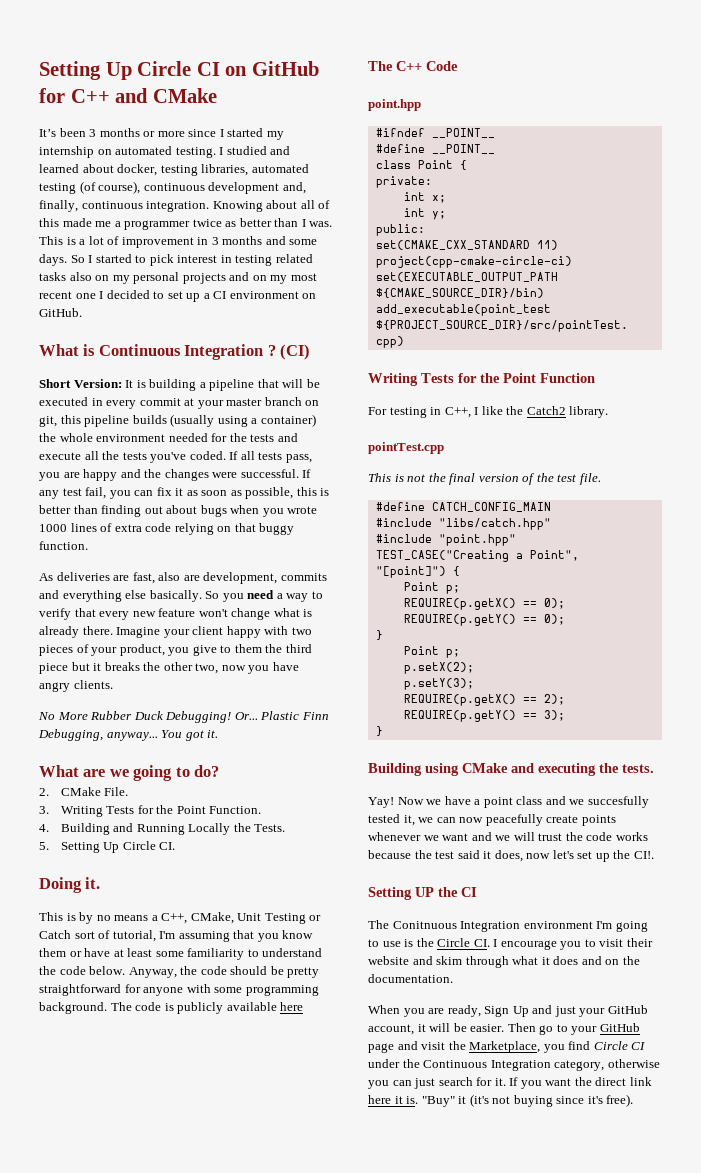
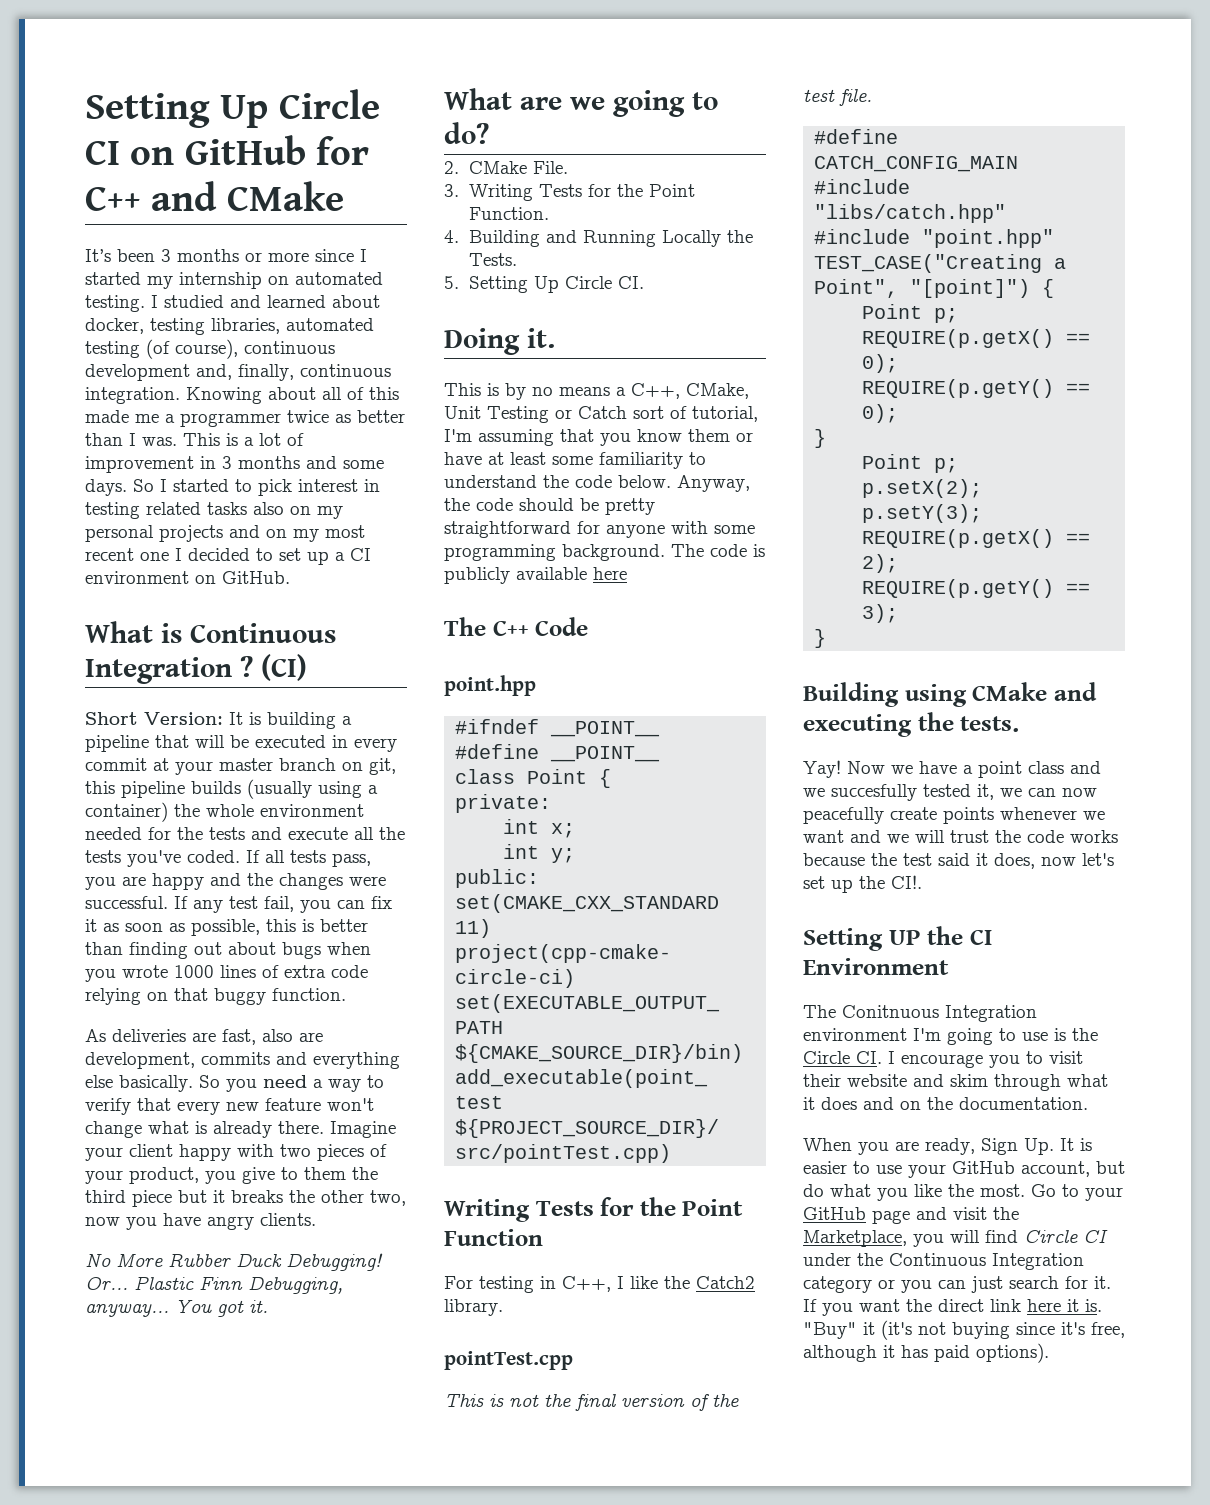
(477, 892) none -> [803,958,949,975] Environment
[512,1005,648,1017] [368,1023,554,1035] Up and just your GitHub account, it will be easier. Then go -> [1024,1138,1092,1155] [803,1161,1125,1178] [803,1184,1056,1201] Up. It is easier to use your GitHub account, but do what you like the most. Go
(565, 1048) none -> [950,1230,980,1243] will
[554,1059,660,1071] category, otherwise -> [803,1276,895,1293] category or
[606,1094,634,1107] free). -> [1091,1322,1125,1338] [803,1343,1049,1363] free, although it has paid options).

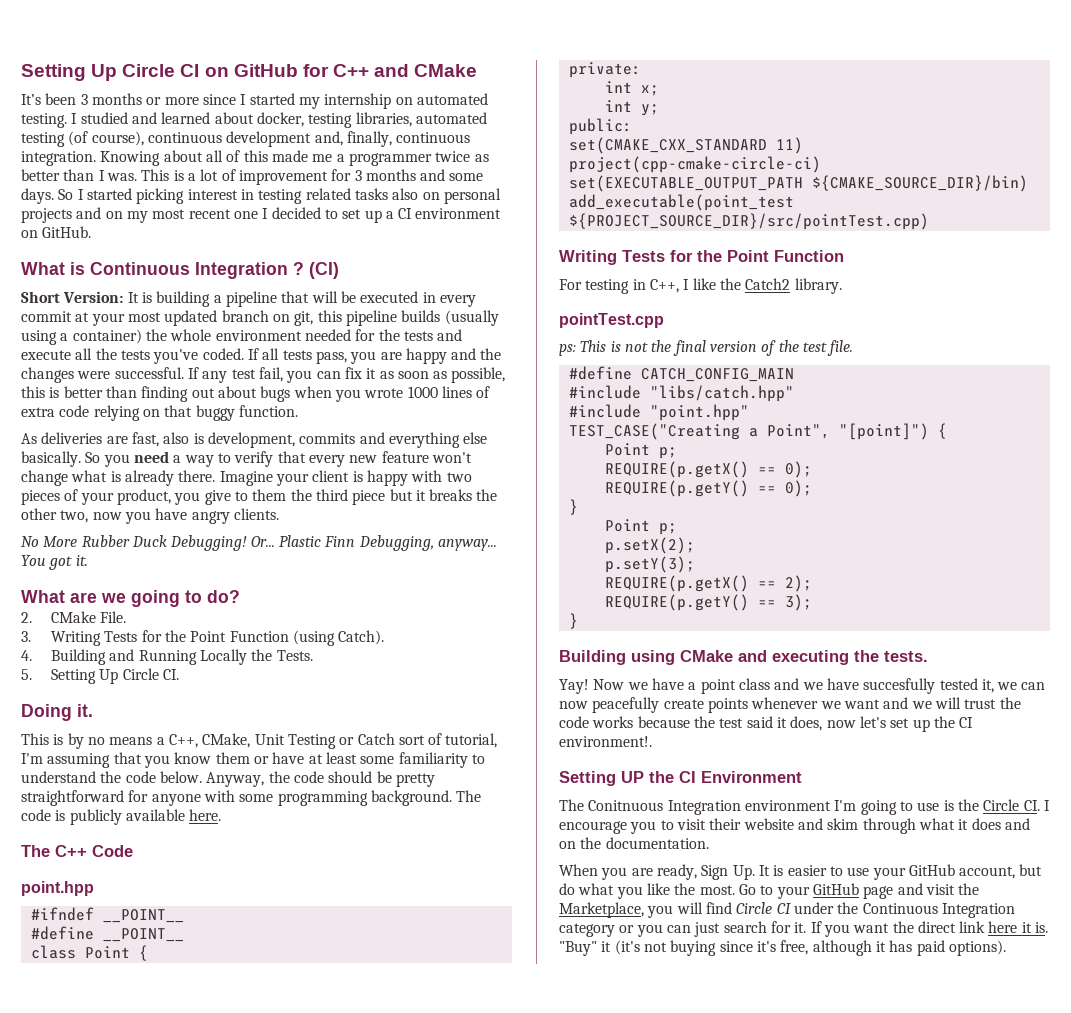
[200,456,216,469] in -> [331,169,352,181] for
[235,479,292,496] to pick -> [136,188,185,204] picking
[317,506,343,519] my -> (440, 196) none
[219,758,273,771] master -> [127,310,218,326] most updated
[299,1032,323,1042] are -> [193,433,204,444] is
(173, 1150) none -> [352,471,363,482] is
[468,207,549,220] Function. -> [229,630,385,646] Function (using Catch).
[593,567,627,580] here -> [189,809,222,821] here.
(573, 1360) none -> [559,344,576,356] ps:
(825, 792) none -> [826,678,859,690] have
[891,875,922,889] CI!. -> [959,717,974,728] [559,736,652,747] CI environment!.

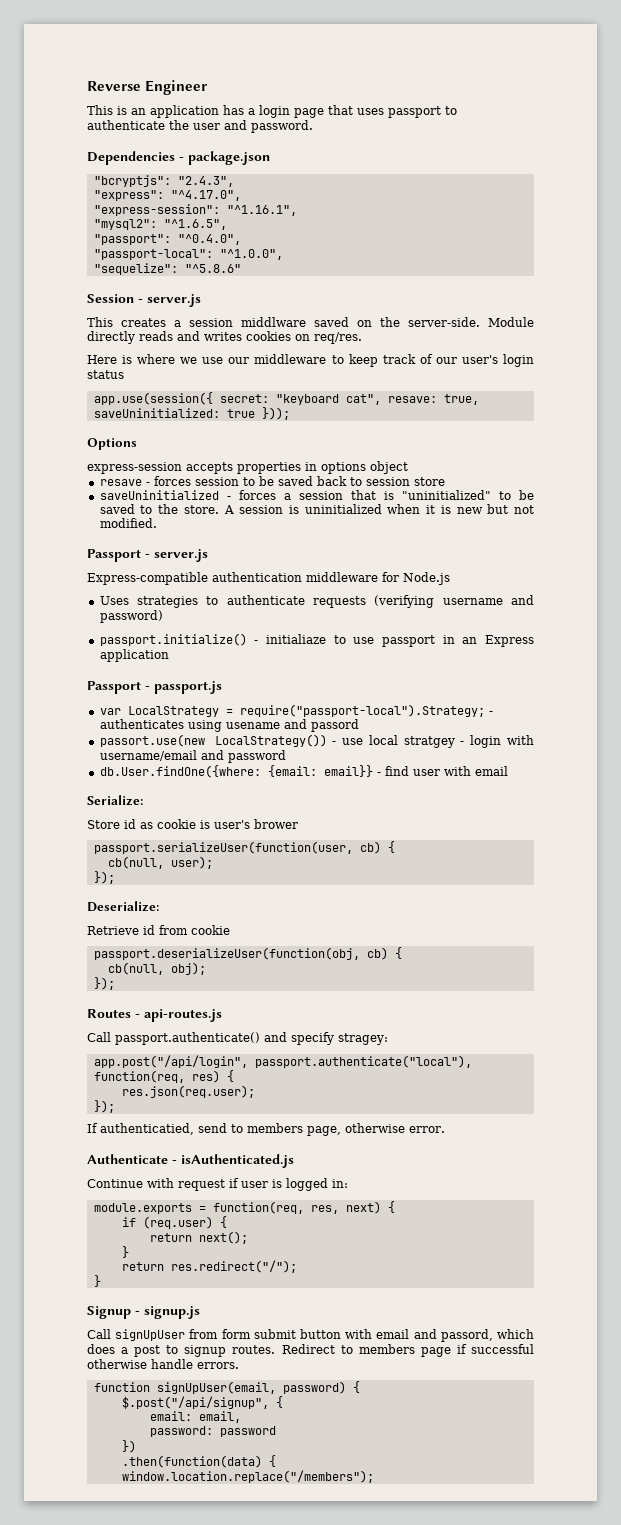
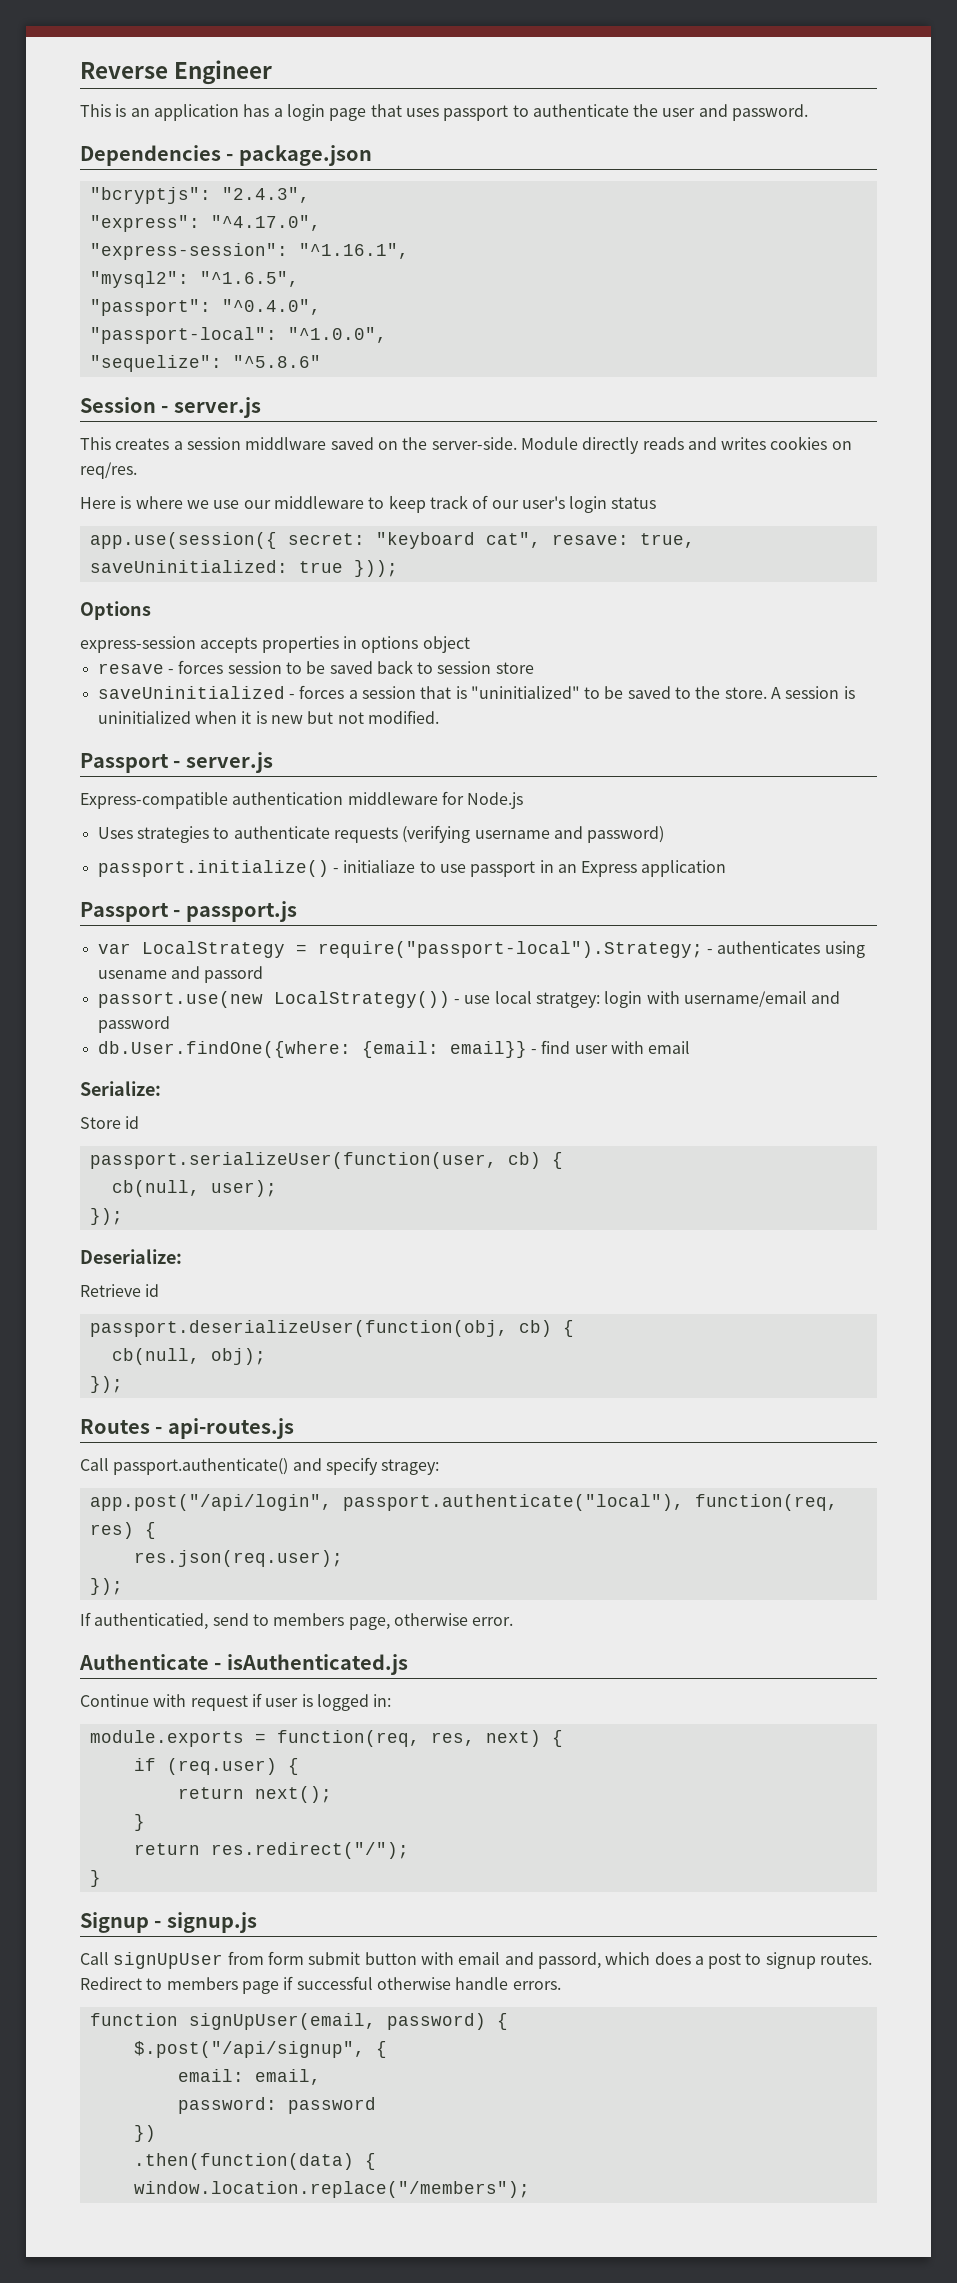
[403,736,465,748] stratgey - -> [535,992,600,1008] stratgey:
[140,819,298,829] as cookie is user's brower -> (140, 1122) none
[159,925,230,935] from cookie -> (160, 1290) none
* * * *
WHAT TO DO:
The entries must be repeated exactly. Leave the images out.

ANSWER TO THIS PROBLEM:
(477, 892) none -> [803,958,949,975] Environment
[512,1005,648,1017] [368,1023,554,1035] Up and just your GitHub account, it will be easier. Then go -> [1024,1138,1092,1155] [803,1161,1125,1178] [803,1184,1056,1201] Up. It is easier to use your GitHub account, but do what you like the most. Go
(565, 1048) none -> [950,1230,980,1243] will
[554,1059,660,1071] category, otherwise -> [803,1276,895,1293] category or
[606,1094,634,1107] free). -> [1091,1322,1125,1338] [803,1343,1049,1363] free, although it has paid options).

[200,456,216,469] in -> [331,169,352,181] for
[235,479,292,496] to pick -> [136,188,185,204] picking
[317,506,343,519] my -> (440, 196) none
[219,758,273,771] master -> [127,310,218,326] most updated
[299,1032,323,1042] are -> [193,433,204,444] is
(173, 1150) none -> [352,471,363,482] is
[468,207,549,220] Function. -> [229,630,385,646] Function (using Catch).
[593,567,627,580] here -> [189,809,222,821] here.
(573, 1360) none -> [559,344,576,356] ps:
(825, 792) none -> [826,678,859,690] have
[891,875,922,889] CI!. -> [959,717,974,728] [559,736,652,747] CI environment!.

[403,736,465,748] stratgey - -> [535,992,600,1008] stratgey:
[140,819,298,829] as cookie is user's brower -> (140, 1122) none
[159,925,230,935] from cookie -> (160, 1290) none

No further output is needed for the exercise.